Moment d'insouciance et pourtant, la France, dans sa joie, se souvenait de ses larmes, car toute douleur ne s'achevait pas au son des cloches. Faut-il qu'elles s'en souviennent ? Oui, dans la joie perçait encore la peine. Et l'histoire ne pourvoit pas de sentiments sans mélange, car dans ce moment chacun savait que tout était à reconstruire, et d'abord la nation : des centaines de milliers de morts, militaires, civils, déportés, plus d'un million de prisonniers de guerre, 400 000 immeubles détruits, les Français sans logement, sans école, sans transport, sans nourriture. Sur nos côtes, l'océan charrié des mines, dans nos villes, s'accumulaient les gravats, les rayonnages vides, les cheminées sans feu, les semelles de bois et les bons de rationnement. Et ces quais des gares de France qui voyaient revenir les rescapés des camps de concentration, des silhouettes hagardes, fantomatiques, titubantes, venues d'Auschwitz, de Buchenwald ou de Mauthausen, de tous les lieux où l'antisémitisme, la haine, avaient industrialisé l'enfer, et tant d'autres, tant d'autres, qu'elles ne voyaient pas revenir.
Tant de mères qui attendaient sur le quai de gare, les yeux usés, que surgisse le visage de la photo qu'elles tenaient serrée contre elles, et parfois, elles attendraient éternellement, et parfois, il n'y avait plus personne, même pour attendre. Car oui, certaines familles payèrent notre liberté d'un point de sang sans mesure. Comme les 4 frères Mougeotte, tous morts pour leur pays, tombés un à un, face contre terre, sous les balles allemandes, dans leur Maquis des Vosges. Comme les 4 frères Amyot d’Inville, tombés bien loin de là où ils étaient nés, tombés pour le sol natal, sous un ciel étranger, et tant d'autres, tant d'autres qui ont mis la vie de la France au-dessus de la leur, le cri de la liberté au-dessus de la voix de la peur.
Non, toute souffrance ne s'achevait pas le 8 mai 1945, mais déjà percée des commencements.
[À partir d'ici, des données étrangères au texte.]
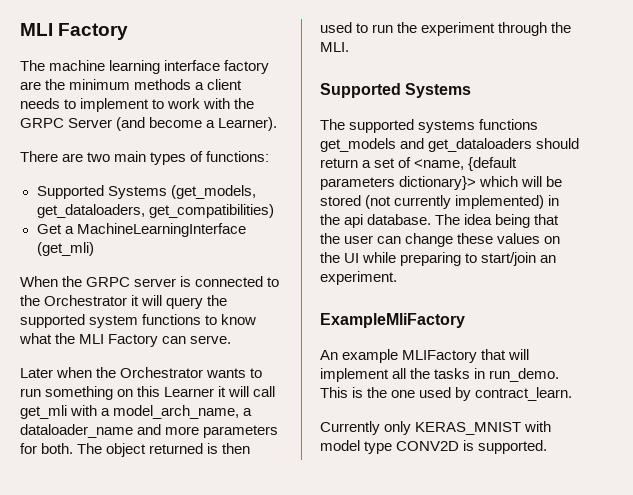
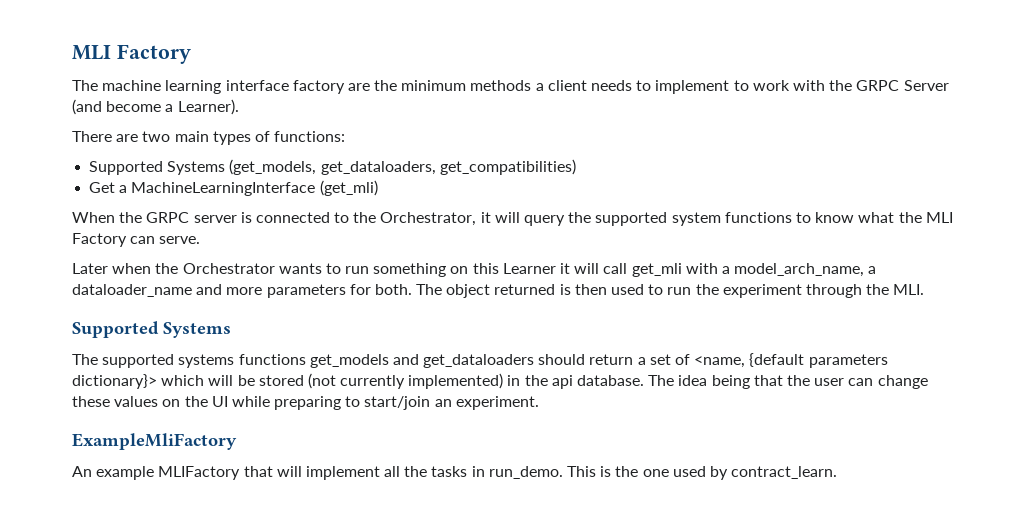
[44,295,128,306] Orchestrator -> [380,212,477,226] Orchestrator,
[320,421,552,435] [320,440,548,454] // Currently only KERAS_MNIST with model type CONV2D is supported. -> (838, 472) none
Les conférences de Yalta, San Francisco, Potsdam, les accords de Paris redessinaient le monde. Déjà s'annonçait l'Organisation des Nations Unies, déjà s'esquissait la Déclaration universelle des droits de l'homme signée à Paris en octobre 1948. Des peuples colonisés accédaient à la liberté, affirmant le droit des peuples à disposer d'eux-mêmes, mais là aussi, en mai 1945, des violences et des massacres venaient préfigurer l'histoire, Sétif, Béjaïa, la région de Kherrata, Guelma, en Algérie, en Syrie aussi. Des peuples qui se détestaient s'asseyaient côte à côte à la table des nations, soudés par des traités et par-dessus le Rhin, au prix d'un long chemin, se préparait la réconciliation franco-allemande, socle de notre Europe à venir, pour qu'il n'y ait plus la France contre l'Allemagne, pour qu'il y ait la France et l'Allemagne unies dans l'Europe des Lumières contre les ennemis des Lumières.
Alors oui, les enfants de 45, qui ont hissé sur les épaules, allaient voir sur leur continent se dresser, puis tomber un rideau de fer, allaient bâtir la fraternité européenne, prendre part à ce qui leur semblait une marche vers la paix perpétuelle. Oui, après ce 8 mai, il y aurait d'autres 9 mai. Et puis, tout à coup, cette paix qu'on pensait perpétuelle, cette prospérité, cette démocratie sur notre continent. Et enfin, ces dernières années, voir réapparaître le spectre de la guerre, ressurgir les impérialismes et les comportements totalitaires, et voir bafouer à nouveau le droit des nations.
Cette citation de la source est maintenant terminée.